Japanese Patent No. 5045300

  In recent years, imaging lens systems for use in automobiles have been required to have a wider field angle of 180 degrees or more. In addition, it is necessary to have a wide angle of view, correct aberration correction, and ensure telecentricity.

  The imaging lens system described in Patent Literature 1 is bright with an F value of 2.0 and has good imaging performance. However, although the imaging lens system described in Patent Document 1 is configured with six lenses, the total angle of view is about 150 degrees, and the angle of view is slightly narrow for use in an in-vehicle camera. Furthermore, there is a problem that the chief ray incident angle to the image sensor is not sufficiently small and the telecentricity is insufficient.

  The present invention has been made to solve the above-described problems, and an object of the present invention is to provide an imaging lens system and an imaging apparatus with a wide angle of view having good imaging performance and telecentricity.

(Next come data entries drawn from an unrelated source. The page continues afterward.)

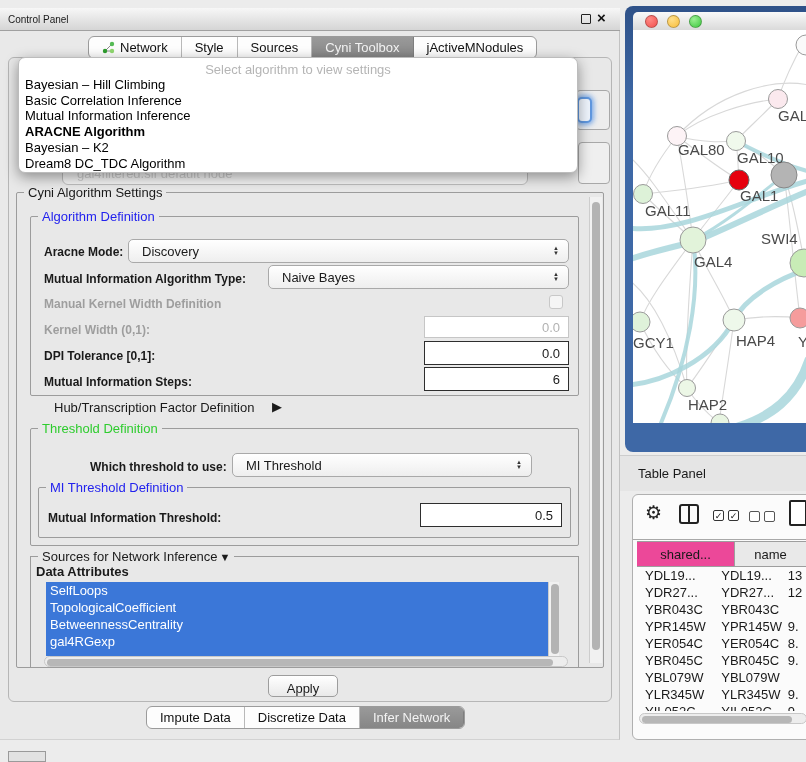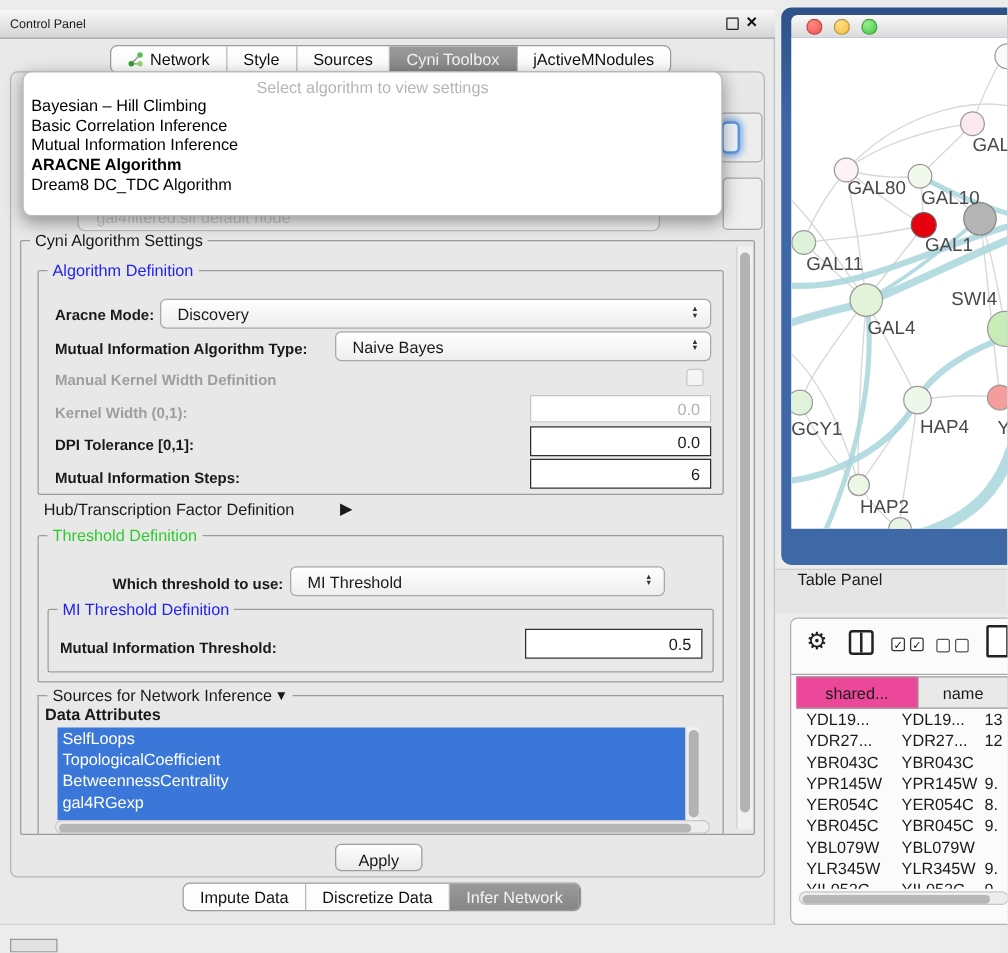--- a/index.html
+++ b/index.html
@@ -54,21 +54,21 @@
   .ghost-combo span{position:absolute;left:14px;bottom:3px;font-size:13px;color:#cdcdcd}
   
   .net-frame{left:625px;top:6px;width:181px;height:446px;border-radius:8px 0 0 8px;
              background:linear-gradient(#2e5188,#3e68a6 22%)}
   .net-titlebar{left:633px;top:12px;width:173px;height:18px;background:linear-gradient(#f9f9f9,#dadada);
                 border-radius:5px 0 0 0;display:flex;align-items:center;padding-left:12px;gap:9px}
   .tl{width:11px;height:11px;border-radius:50%;border:1px solid rgba(0,0,0,.25)}
   .net-canvas{left:633px;top:30px;width:173px;height:393px;background:#fff}
   
   .tp-strip{left:620px;top:455px;width:186px;height:36px;background:#e5e5e5;border-top:1px solid #cdcdcd;
-            display:flex;align-items:flex-start;padding-left:18px;font-size:13px}
+            display:flex;align-items:center;padding-left:18px;font-size:13px}
   .tp-box{left:632px;top:494px;width:180px;height:246px;background:#fbfbfb;border:1px solid #b0b0b0;border-radius:6px}
   .hcell{display:flex;align-items:center;justify-content:center;font-size:13px;border-top:1px solid #9e9e9e;
          border-bottom:1px solid #9e9e9e;border-right:1px solid #9e9e9e;box-sizing:border-box;overflow:hidden}
   .trow{display:flex;height:17px;font-size:13px;align-items:center}
   .trow .c1{width:78px;padding-left:8px;box-sizing:border-box;overflow:hidden;white-space:nowrap}
   .trow .c2{width:72px;padding-left:8px;box-sizing:border-box;overflow:hidden;white-space:nowrap}
   .trow .c3{width:30px;padding-left:4px;box-sizing:border-box;overflow:hidden;white-space:nowrap}
   .ckbx{width:11px;height:11px;border:1.5px solid #333;border-radius:2px;background:#fff;display:flex;
         align-items:center;justify-content:center;font-size:9px;color:#111;box-sizing:border-box}
   .ckbx.empty{border-color:#555}
@@ -121,20 +121,21 @@
   <span>gal4filtered.sif default node</span>
 </div>
 
 <div class="abs popup">
   <div class="ph">Select algorithm to view settings</div>
   <div style="margin-top:0px">
     <div class="it">Bayesian – Hill Climbing</div>
     <div class="it">Basic Correlation Inference</div>
     <div class="it">Mutual Information Inference</div>
     <div class="it bold">ARACNE Algorithm</div>
+    <div class="it">Bayesian – K2</div>
     <div class="it">Dream8 DC_TDC Algorithm</div>
   </div>
 </div>
 
 <div class="abs grp" style="left:16px;top:192px;width:588px;height:476px;z-index:10">
   <span class="cap">Cyni Algorithm Settings</span>
 </div>
 
 <div class="abs sb-v" style="left:589px;top:197px;width:13px;height:466px;z-index:11">
   <div class="th" style="top:5px;height:448px"></div>
@@ -167,21 +168,21 @@
 </div>
 <div class="abs lbl" style="left:44px;top:349px;z-index:12">DPI Tolerance [0,1]:</div>
 <div class="abs field" style="left:424px;top:341px;width:145px;height:24px;z-index:12">
   <span>0.0</span>
 </div>
 <div class="abs lbl" style="left:44px;top:375px;z-index:12">Mutual Information Steps:</div>
 <div class="abs field" style="left:424px;top:367px;width:145px;height:24px;z-index:12">
   <span>6</span>
 </div>
 
-<div class="abs" style="left:35px;top:400px;font-size:13px;z-index:12">Hub/Transcription Factor Definition</div>
+<div class="abs" style="left:54px;top:400px;font-size:13px;z-index:12">Hub/Transcription Factor Definition</div>
 <div class="abs" style="left:272px;top:399px;font-size:13px;z-index:12">▶</div>
 
 <div class="abs grp" style="left:30px;top:428px;width:549px;height:118px;z-index:11">
   <span class="cap green">Threshold Definition</span>
 </div>
 <div class="abs lbl" style="left:90px;top:460px;z-index:12">Which threshold to use:</div>
 <div class="abs combo" style="left:232px;top:453px;width:300px;z-index:12">
   <span>MI Threshold</span>
   <span class="stp">
       <span>▲</span>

The imaging lens system of the present invention is
From the object side,
A first lens having a negative shape and a negative power on the image side;
A second lens that is concave on the image side and has negative power;
A third lens having a positive power convex on the object side;
A fourth lens that is concave on the image side and has negative power;
A fifth lens having a positive power convex on the object side;
A sixth lens having a positive shape and a convex shape on the image side,
The image side lens surface of the fourth lens and the object side lens surface of the fifth lens are bonded together,
An imaging lens system that satisfies the following conditional expression (1), where f _{6 is} the focal length of the sixth lens and f is the focal length of the entire lens system.
1.5 <f ₆ /f<2.5 (1)

In the imaging lens system of the present invention, if the lower limit value of conditional expression (1) is not reached, the power of the sixth lens increases, so it is difficult to ensure a wide angle of view. If the upper limit value of conditional expression (1) is exceeded, the focal length of the sixth lens becomes long, so the total length of the imaging lens system increases and it becomes difficult to reduce the size.
In the imaging lens system of the present invention, 2.0 <f ₆ /f<2.5 is more preferable, and 2.3 <f ₆ /f<2.5 is further preferable.

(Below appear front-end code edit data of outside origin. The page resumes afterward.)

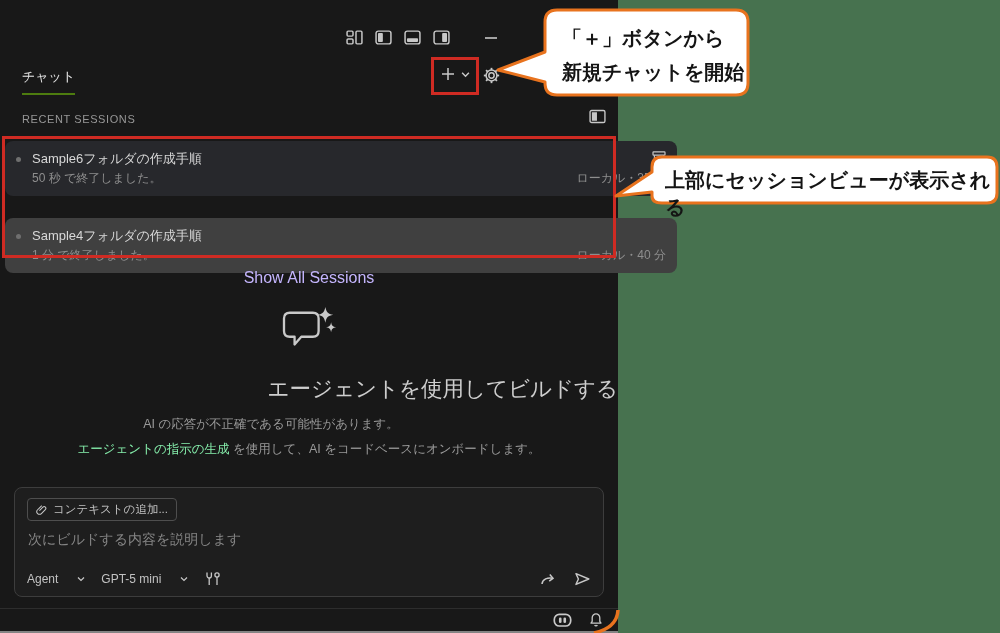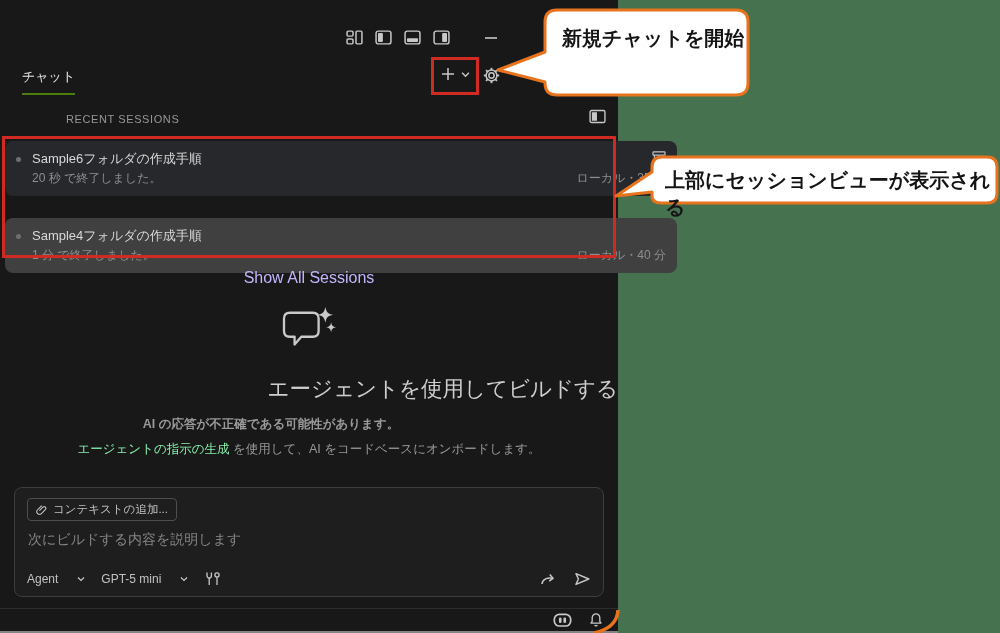--- a/index.html
+++ b/index.html
@@ -16,36 +16,36 @@
   
   .tab-chat { position:absolute; left:22px; top:68px; font-size:13px; color:#e6e6e6; padding-bottom:7px; border-bottom:2px solid #4d7c0f; }
   .hl-box { position:absolute; border:3px solid #cf2b23; z-index:5; pointer-events:none; }
   .box-newchat { left:431px; top:57px; width:48px; height:38px; }
   .box-sessions { left:2px; top:136px; width:614px; height:122px; }
   .newchat-btn { position:absolute; left:440px; top:66px; display:flex; align-items:center; gap:5px; color:#d0d0d0; }
   .gear-btn { position:absolute; left:483px; top:67px; }
   .more-btn { position:absolute; left:506px; top:62px; color:#cccccc; font-size:16px; letter-spacing:1px; }
 
   
-  .sessions-header { position:absolute; left:22px; top:113px; font-size:11px; letter-spacing:0.6px; color:#979797;margin-left:44px; }
+  .sessions-header { position:absolute; left:22px; top:113px; font-size:11px; letter-spacing:0.6px; color:#979797; }
   .split-btn { position:absolute; left:589px; top:109px; }
   .card { position:absolute; left:5px; width:672px; height:55px; border-radius:8px; }
   .card1 { top:141px; background:#27282c; }
   .card2 { top:218px; background:#404040; }
   .card .dot { position:absolute; left:11px; top:16px; width:5px; height:5px; border-radius:50%; background:#6f6f6f; }
   .card .title { position:absolute; left:27px; top:9px; font-size:13px; color:#d8d8d8; }
   .card .status { position:absolute; left:27px; bottom:9px; font-size:12px; color:#8e8e8e; }
   .card .meta { position:absolute; right:11px; bottom:9px; font-size:12px; color:#8e8e8e; }
   .card .archive { position:absolute; right:10px; top:8px; }
   .show-all { position:absolute; left:0; top:269px; width:618px; text-align:center; font-size:16px; color:#c4b5fd; }
 
   
   .empty-icon { position:absolute; left:281px; top:306px; color:#c9c9c9; }
   .empty-heading { position:absolute; left:0; top:374px; width:618px; text-align:right; font-size:21.5px; color:#cecece; }
-  .empty-disclaimer { position:absolute; left:0; top:416px; width:542px; text-align:center; font-size:12.5px; color:#999999;font-weight:bold; }
+  .empty-disclaimer { position:absolute; left:0; top:416px; width:542px; text-align:center; font-size:12.5px; color:#999999; }
   .empty-onboard { position:absolute; left:0; top:441px; width:618px; text-align:center; font-size:12.5px; color:#999999; }
   .empty-onboard .lnk { color:#86efac; }
 
   
   .composer { position:absolute; left:14px; top:487px; width:590px; height:110px; background:#1e1e1e; border:1px solid #3d3d3d; border-radius:8px; }
   .ctx-chip { position:absolute; left:12px; top:10px; height:23px; display:inline-flex; align-items:center; gap:5px; padding:0 8px; border:1px solid #4e4e4e; border-radius:4px; font-size:11.5px; color:#c2c2c2; }
   .composer-input { position:absolute; left:13px; top:43px; font-size:14px; color:#858585; }
   .composer-row { position:absolute; left:12px; right:12px; bottom:9px; display:flex; align-items:center; gap:16px; font-size:12px; color:#c2c2c2; }
   .picker { display:inline-flex; align-items:center; gap:19px; }
   .spacer { flex:1; }
@@ -137,21 +137,21 @@
   <span class="icon split-btn">
     <svg width="17" height="15" viewBox="0 0 16 14">
         <rect x="1" y="1.3" width="14" height="11.4" rx="1.5" fill="none" stroke="currentColor" stroke-width="1.3"></rect>
         <rect x="2.7" y="3" width="4.8" height="8" fill="currentColor"></rect>
       </svg>
   </span>
 
   <div class="card card1">
     <span class="dot"></span>
     <span class="title">Sample6フォルダの作成手順</span>
-    <span class="status">20 秒 で終了しました。</span>
+    <span class="status">50 秒 で終了しました。</span>
     <span class="meta">ローカル・35 分</span>
     <span class="icon archive">
       <svg width="16" height="16" viewBox="0 0 16 16">
           <g fill="none" stroke="currentColor" stroke-width="1.2">
             <rect x="2" y="2.8" width="12" height="3.4" rx="0.6"></rect>
             <path d="M3.4 6.2 V13.2 H12.6 V6.2"></path>
             <line x1="6.3" y1="9" x2="9.7" y2="9"></line>
           </g>
         </svg>
     </span>
@@ -249,15 +249,16 @@
 
 <div class="hl-box box-newchat"></div>
 <div class="hl-box box-sessions"></div>
 
 <svg class="overlay" viewBox="0 0 1000 633">
   <path d="M557 10 H736 Q748 10 748 22 V83 Q748 95 736 95 H557 Q545 95 545 83 V82 L498 70 L545 52 V22 Q545 10 557 10 Z" fill="#ffffff" stroke="#e8731e" stroke-width="3" stroke-linejoin="round"></path>
   <path d="M662 157 H987 Q997 157 997 167 V193 Q997 203 987 203 H662 Q652 203 652 196 V192 L616 196 L652 172 V167 Q652 157 662 157 Z" fill="#ffffff" stroke="#e8731e" stroke-width="3" stroke-linejoin="round"></path>
   <path d="M618 610 Q617 628 594 633" fill="none" stroke="#e8731e" stroke-width="3.5"></path>
 </svg>
 <div class="callout-text co1">
+  <div>「＋」ボタンから</div>
   <div>新規チャットを開始</div>
 </div>
 <div class="callout-text co2">上部にセッションビューが表示される</div>
 
 </body></html>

  In the present invention, the image side lens surface of the fourth lens and the object side lens surface of the fifth lens are aspheric surfaces, and the image side lens surface of the fourth lens and the object side lens surface of the fifth lens are non-spherical. It is preferable that the spherical coefficients are different.

  In the imaging lens system of the present invention, the image-side lens surface of the fourth lens and the object-side lens surface of the fifth lens that are bonded to each other have different shapes, so that the degree of freedom in surface design increases. Image performance can be obtained.

In the present invention, when the combined focal length of the fourth lens and the fifth lens is f ₄₅ and the focal length of the entire lens system is f, the following conditional expression (2) is satisfied: The imaging lens system according to claim 1 or 2.
−0.1 <f / f ₄₅ <0.1 (2)

If the upper limit value of conditional expression (2) is exceeded, the positive combined power of the fourth lens and the fifth lens becomes strong, so that the back focus is shortened and it is difficult to arrange the image sensor. Furthermore, since the chief ray incident angle to the image sensor increases, the amount of light decreases due to shading. If the lower limit value of conditional expression (2) is not reached, the negative combined power of the fourth lens and the fifth lens becomes strong, leading to an increase in the overall length of the imaging lens system, making it difficult to reduce the size.
In the imaging lens system of the present invention, it is more preferable that 0 <f / f ₄₅ <0.1.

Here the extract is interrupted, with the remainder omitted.